DATA SHOWN

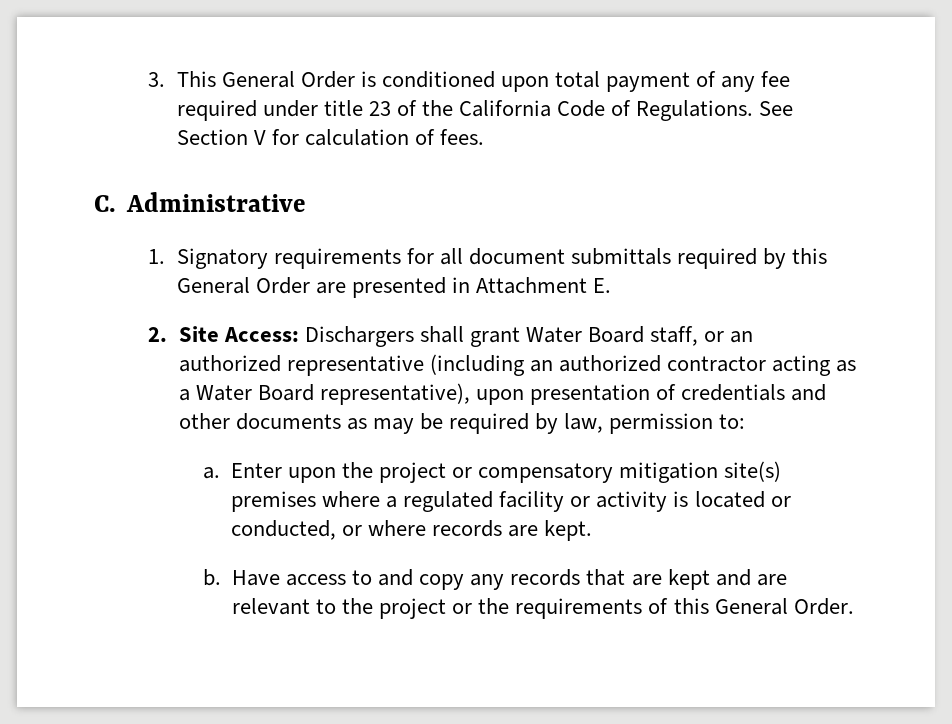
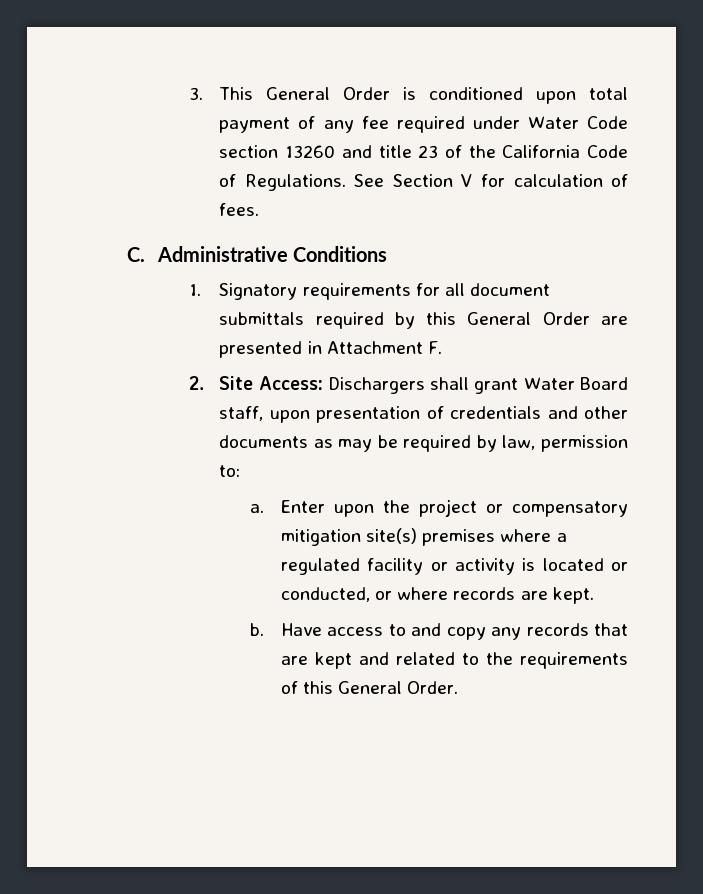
- 3. This General Order is conditioned upon total payment of any fee required under title 23 of the California Code of Regulations.
+ 3. This General Order is conditioned upon total payment of any fee required under Water Code section 13260 and title 23 of the California Code of Regulations.
- C. Administrative
+ C. Administrative Conditions
- 1. Signatory requirements for all document submittals required by this General Order are presented in Attachment E.
+ 1. Signatory requirements for all document submittals required by this General Order are presented in Attachment F.
- 2. Site Access: Dischargers shall grant Water Board staff, or an authorized representative (including an authorized contractor acting as a Water Board representative), upon presentation of credentials and other documents as may be required by law, permission to:
+ 2. Site Access: Dischargers shall grant Water Board staff, upon presentation of credentials and other documents as may be required by law, permission to:
- Have access to and copy any records that are kept and are relevant to the project or the requirements of this General Order.
+ Have access to and copy any records that are kept and related to the requirements of this General Order.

WHAT IS BEING ASKED
Your reply should restate every entry exactly, with the pictures left out.

YOUR RESPONSE
- 3. This General Order is conditioned upon total payment of any fee required under title 23 of the California Code of Regulations.
+ 3. This General Order is conditioned upon total payment of any fee required under Water Code section 13260 and title 23 of the California Code of Regulations.
- C. Administrative
+ C. Administrative Conditions
- 1. Signatory requirements for all document submittals required by this General Order are presented in Attachment E.
+ 1. Signatory requirements for all document submittals required by this General Order are presented in Attachment F.
- 2. Site Access: Dischargers shall grant Water Board staff, or an authorized representative (including an authorized contractor acting as a Water Board representative), upon presentation of credentials and other documents as may be required by law, permission to:
+ 2. Site Access: Dischargers shall grant Water Board staff, upon presentation of credentials and other documents as may be required by law, permission to:
- Have access to and copy any records that are kept and are relevant to the project or the requirements of this General Order.
+ Have access to and copy any records that are kept and related to the requirements of this General Order.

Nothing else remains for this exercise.